BIOL 151. General Biology II: Introduction to Zoology. 4 Hours.

The biology of animals is covered beginning with an emphasis on the underlying cellular structure and physiology and expanding towards larger whole organism features that are difficult to predict from cell biology. The general patterns of animal life are covered. In an effort to connect the general principles offered in this course to one's daily life (e.g., cellular respiration, excretion, muscle structure and function), an emphasis is placed on mammalian systems. Lecture, 3 hours; laboratory, 2 hours.

BIOL 151H. Honors General Biology II. 4 Hours.

The biology of animals is covered beginning with an emphasis on the underlying cellular structure and physiology and expanding towards larger whole organism features that are difficult to predict from cell biology. The general patterns of animal life are covered. In an effort to connect the general principles offered in this course to one's daily life (e.g. cellular respiration, excretion, muscle structure and function), an emphasis is placed on a mammalian systems. Laboratory time will focus on small-scale research projects and in-depth discussion. Pre-requisite: admission to the Honors Program.

BIOL 154. Introduction To Botany. 4 Hours.

Introduction to the biology of plants emphasizing evolution and diversity, plant anatomy and development, water and mineral nutrition, photosynthesis, and plant ecology. Lecture, 3 hours; laboratory, 2 hours.

BIOL 154H. Honors Introduction to Botany. 4 Hours.

Introduction to the biology of plants emphasizing evolution and diversity, plant anatomy and development, water and mineral nutrition, photosynthesis, and plant ecology. Laboratory time will focus on small-scale research projects and in-depth discussion. Pre-requisite: admission to the Honors Program.

BIOL 215. Genetics. 4 Hours.

Introduction to principles of genetics including: inheritance, DNA and chromosomes, gene regulation, evolution, and gentic engineering. Lecture, 3 hours; laboratory, 2 hours. Prerequisite: BIOL 150.

BIOL 220. Anatomy And Physiology I. 4 Hours.

Structure and function of the human body dealing with the chemical, cellular, and tissue levels of organization and integumentary, skeletal, muscular, and nervous systems. Lecture, 3 hours; laboratory, 2 hours.

BIOL 221. Anatomy And Physiology II. 4 Hours.

Structure and function of the human body dealing with the digestive, cardiovascular, respiratory, lymphatic, endocrine, reproductive, and urinary systems;special senses and metabolism, fluid and electrolyte, and acid-base balance; metabolism and energetics. Lecture, 3 hours; laboratory, 2 hours. Prerequisite: BIOL 220.

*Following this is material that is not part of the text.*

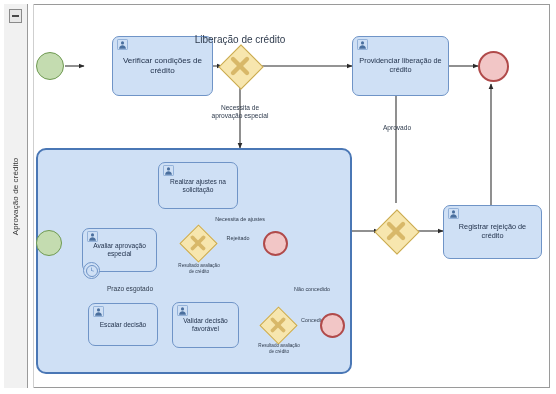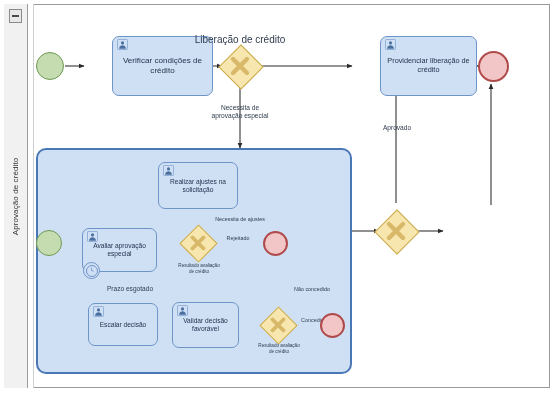"Providenciar liberação de crédito" div.node { margin-left: 28px -> none }
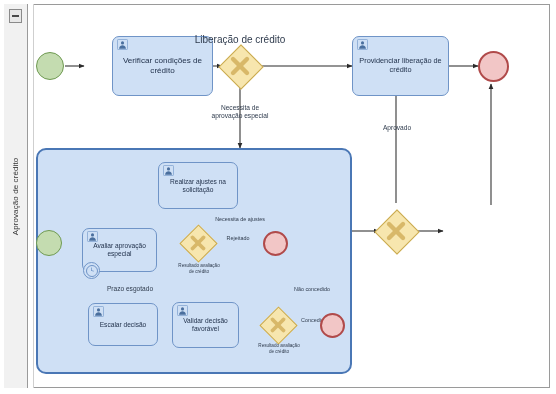"Registrar rejeição de crédito" div.node { html: none -> <div> <svg> <rect></rect> <circle></circle> <path></path> </svg> <span>Registrar rejeição de crédito</span> </div> }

BIOL 240. Biometry. 4 Hours.

The course will cover introductory statistic concepts in a form designed specifically for biology majors. It is a practical, software-based examination of concepts of sampling, hypotheses testing (non-parametric and parametric), descriptive statistics, contingency, correlation, analysis of variation, linear models and basic multivariate techniques. Only biological, real-world data will be used. The course will concentrate on underlying principles, applicability and practical use of methods covered.

BIOL 250. Cellular Biology. 4 Hours.

An advanced cell biology designed for biology majors with an emphasis on biological chemistry, membrane and transport, cellular energy metabolism,protein synthesis, and modification, subcellular organelle structure and function, and the cell biology of the nucleus. Lecture, 3 hours; laboratory, 2 hours. Prerequisite: BIOL 150.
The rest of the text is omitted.